Ya era la hora de empezar a preparar la cena. La madre, ayudada por Felle, cortó los jamones a los dos cerdos y tres de ellos los clavó en largos asadores, sujetando fuertemente sus mangos en el suelo.

-El que queda se lo voy a regalar a nuestros vecinos -dijo a Felle-; también ellos tienen derecho a gozar de la fiesta. Felle, contento, agarró por la pata el hermoso y gordo jamón y salió con él al corral.

Era una noche glacial, pero serena, y de pronto pareció como si la aldea hubiese despertado en medio de aquella fantástica claridad de nieve. Por doquier se oía el tañido de las campanas, cantos y griterío.

En cambio, en la choza del vecino nadie chistaba; las niñas, agazapadas en torno al fuego, parecían dormidas, esperando en sueños un regalo maravilloso. Al entrar Felle se despabilaron y miraron el jamón que él agitaba en el aire como si fuese un incensario, pero no abrieron la boca; no, no era aquél el regalo que esperaban. Bajó Lía corriendo del cuarto de arriba, tomó sin cumplidos el regalo y a las preguntas de Felle contestó con impaciencia:

-Madre está indispuesta y padre ha salido a comprar una cosa muy bonita. Márchate.

Felle se volvió y entró pensativo en su casa. Allí no había misterios ni enfermos; todo era vida, movimiento y alegría. Jamás había pasado una Nochebuena tan feliz, ni siquiera en vida del padre. Sin embargo, Felle se sentía en el fondo algo preocupado pensando en la extraña fiesta que se iba a celebrar en casa de los vecinos.

Al tercer toque de misa, el abuelo del novio golpeó con el bastón en lapiedra del hogar y ordenó:

-¡Hala, muchachos!, ¡en fila!

Todos se levantaron para asistir a misa.

En casa no quedó sino la madre para cuidar de los asadores, a los que daba lentamente vueltas junto al fuego para que se asara bien la carne de lechón. Así pues, los hijos, los novios y el abuelo, que parecía el jefe de la comitiva, partieron en dirección a la iglesia. La nieve dificultaba sus pasos, en todas las esquinas aparecían figuras encapuchadas, con faroles en las manos, que proyectaban a su alrededor sombras y luces fantásticas. Se intercambiaban saludos y se golpeaban las puertas cerradas llamando a todo el mundo a misa.

Felle andaba como dormido y no tenía frío; los árboles blancos por la nieve, que rodeaban la iglesia, le parecían almendros en flor. Bajo su lanuda pelliza se sentía caliente y feliz como un corderito al sol de

mayo. Sus cabellos, húmedos por el aire de nieve, se le antojaban briznas de hierba.

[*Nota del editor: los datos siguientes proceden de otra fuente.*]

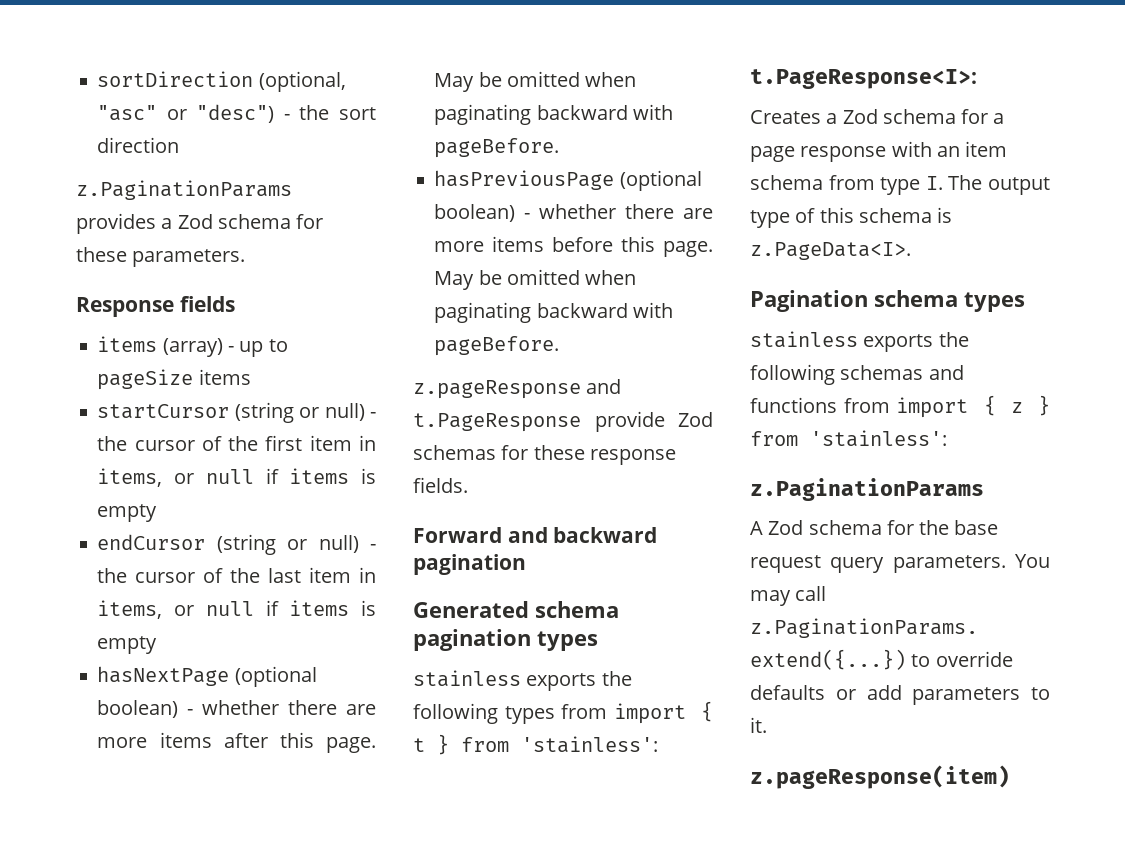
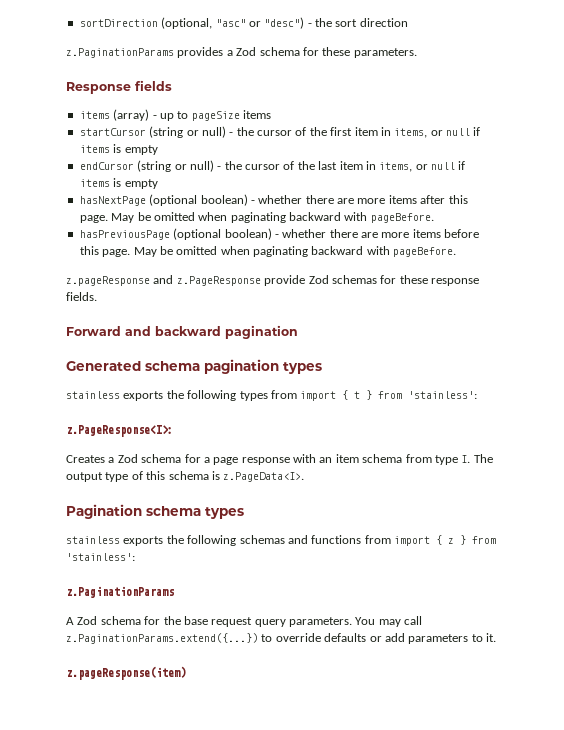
- z.pageResponse and t.PageResponse provide Zod schemas for these response fields.
+ z.pageResponse and z.PageResponse provide Zod schemas for these response fields.
- t.PageResponse<I>:
+ z.PageResponse<I>:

Pensaba en todas las cosas que iba a comer al salir de misa, en su casa caldeada por el fuego del hogar, y recordando que Jesús iba a nacer en un frío establo, desnudo, se le llenaban los ojos de lágrimas y deseaba cubrirle con su ropa y llevárselo a casa.

En el interior de la iglesia parecía primavera; el altar estaba adornado con ramas de madroño, con sus rojas bayas, mezcladas con mirto y laurel; la luz de los cirios brillaba entre el follaje y dibujaba las sombras de éste en las paredes, como en las tapias de un jardín. En una de las capillas se levantaba el Belén, con una montaña hecha de barro y revestida de musgo. Los Reyes Magos iban despacio por un escarpado sendero y un cometa de oro les alumbraba el camino. Todo era hermoso y se respiraba alegría. Los poderosos Reyes descendían de sus tronos para ofrecer su amor y sus riquezas al hijo de un

carpintero, nacido en un establo. La sangre de Cristo, muerto por la salvación de los hombres, caía sobre los matorrales y se abrían los capullos de las rosas, caía sobre los árboles y maduraban las frutas.

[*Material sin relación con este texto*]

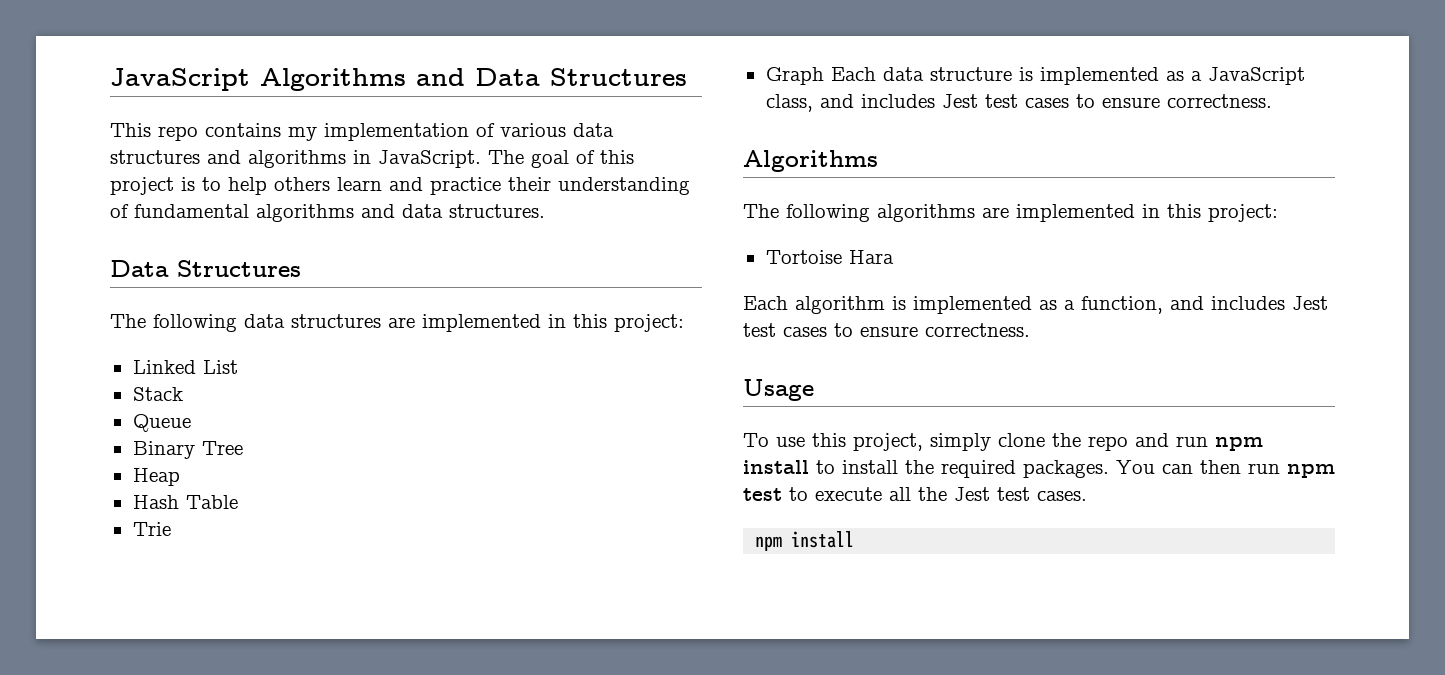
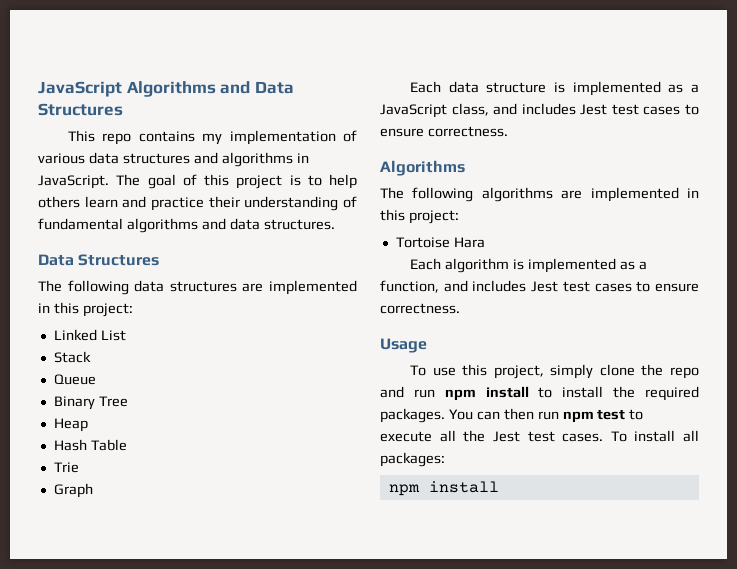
- Graph Each data structure is implemented as a JavaScript class, and includes Jest test cases to ensure correctness.
+ Graph
+ Each data structure is implemented as a JavaScript class, and includes Jest test cases to ensure correctness.
+ To install all packages:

odo esto se lo había enseñado su madre a Felle, y así era en verdad.

-Gloria, gloria -cantaban los sacerdotes en el altar, y el pueblo contestaba:

-Gloria a Dios en las alturas.

-Y paz en la tierra a los hombres de buena voluntad.

Felle cantaba también y sentía que esta gloria que le llenaba el corazón era un bello regalo que Jesús le hacía en esa noche.

Al salir de la iglesia sintió un poco de frío, porque había estado todo el tiempo de rodillas en el suelo desnudo; pero no perdió su alegría. Al sentir el olor de asado que salía de las casas, ahuecaba sus narices como un perrillo hambriento y echó a correr para llegar a tiempo de ayudar a su madre en los preparativos de la cena. Pero ya estaba todo a punto; la madre había extendido en el suelo un mantel de lino encima de una estera de junco, con otras esterillas alrededor. Conforme a la antigua usanza, había puesto fuera, bajo el tejado del patio, un plato de carne y un vaso de vino hervido en el que sobrenadaban unas tiras de piel de naranja para que el alma de su marido, si volvía a este mundo,

tuviese con qué aplacar el hambre.

Felle fue a verlo y puso el plato y el vaso a mayor altura para nprotegerlos de la voracidad de los perros vagabundos, y miró nuevamente hacia la casa de los vecinos. Se veía aún luz en la ventana, pero todo

estaba en silencio: el padre no debía de haber vuelto todavía con su misterioso regalo.

Felle entró en su casa, donde ya comenzaban a cenar. En el centro de la mesa había una pequeña torre de tortas redondas que parecía de marfil: cada uno de los comensales se inclinaba hacia

adelante y tomaba una de ellas. El asado, cortado en gruesas lonchas, estaba colocado en unas grandes bandejas de madera y barro. Cada comensal se servía por sí mismo según su apetito.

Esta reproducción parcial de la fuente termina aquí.